TV

Staten Island quartet takes pranks to ‘Impractical’ heights

If those classmates of yours voted “Most Likely to Never Grow Up” followed through on that superlative, they’d probably look something like these guys.

Four real-life best friends and New York residents Joe Gatto, Sal Vulcano, Brian “Q” Quinn and James “Murr” Murray star in truTV’s “Impractical Jokers,” challenging each other to embarrassing dares caught on hidden camera — and all to just crack each other up.

The foursome met while attending Monsignor Farrell High School in Staten Island, where they developed a penchant for practical joking and later formed comedy troupe The Tenderloins in 1999. Now they pull hijinks for a living on “Jokers,” which returns for its third season Jan. 2 at 10 p.m.

Each episode features a series of challenges where one friend is fed instructions by the other three to see how ridiculously far each will go to punk total strangers. Whoever comes out the loser has to face a punishment designed by the other three — and the abuse has been stepped up for Season Three.

“It’s like a compounding thing because we mount two seasons of grudges and pent-up frustration with each other,” says Quinn. “We all really focus on the punishment as ways to get back at each other in a way that we haven’t really done. I think it gets a lot more personal and we dig in a little deeper in a way that only friends can.”
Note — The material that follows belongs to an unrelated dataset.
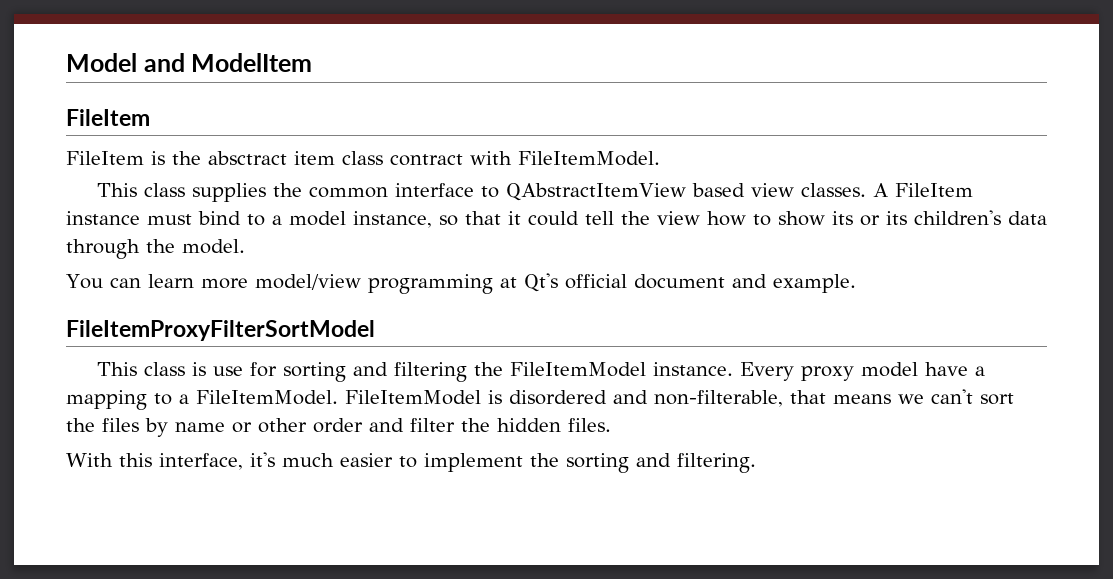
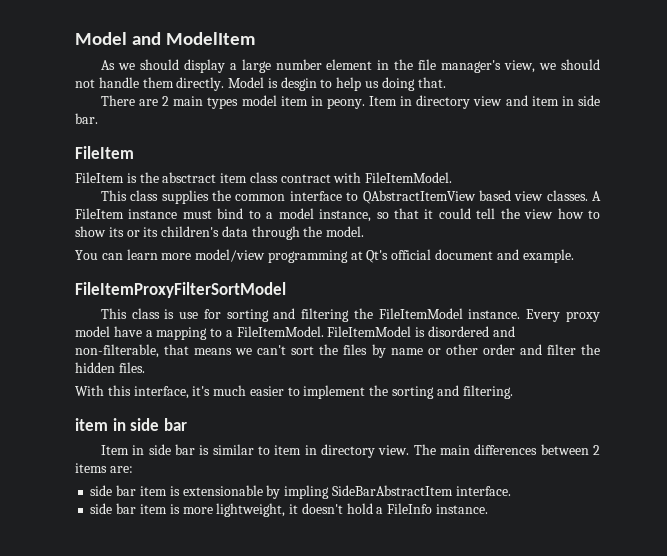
(313, 62) none -> [100,59,600,73] [75,77,446,91] [100,95,600,109] [75,113,98,124] // As we should display a large number element in the file manager's view, we should not handle them directly. Model is desgin to help us doing that. // There are 2 main types model item in peony. Item in directory view and item in side bar.
(756, 463) none -> [75,418,187,431] [100,444,600,458] [75,463,133,473] [90,485,511,499] [90,503,488,517] // item in side bar // Item in side bar is similar to item in directory view. The main differences between 2 items are: // side bar item is extensionable by impling SideBarAbstractItem interface. // side bar item is more lightweight, it doesn't hold a FileInfo instance.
Like when the pals take Murray — who is afraid of heights — to skydiving school on the premise that they’re teaching classes, only to tell him there that he’ll be jumping out of a plane himself. Another punishment sends Vulcano to a haunted cornfield populated with creepy child actors.

“Jokers” films in and around New York, and this season sees the crew taking on many city attractions like manning a hot dog cart in Columbus Circle, waiting tables at Carnegie Deli and working as bellhops at The Borgata in Atlantic City — where they give an awkward welcome to several couples on a weekend getaway.

Though the foursome shot a number of pilots over the years with networks like Spike TV, A&E, TBS, CMT and VH1, “Jokers” was their first TV success. The show averaged 2.7 million viewers this year, a response that Quinn credits to its authenticity.

“Everything else was a scripted thing where we were trying to craft stories [but] this show [is] just our friendship on display,” he says. “You can’t fake that.”

The foursome is currently on tour doing a live stage show version of “Jokers” (they visited New York Dec. 5 and 6), in which they talk about the TV show as well as riff with the audience and feature challenges shot especially for the act. But despite all that togetherness for the TV show and tour, the four spend just as much time hanging out off the clock.

“We’re together seven days a week and after we’re done shooting or doing the show we’ll turn to each other and say, all right, you guys want to go get something to eat or see a movie,?” Quinn says.

“For some way and somehow [we’re still friends] and I try not to look at it too closely so it doesn’t run away.”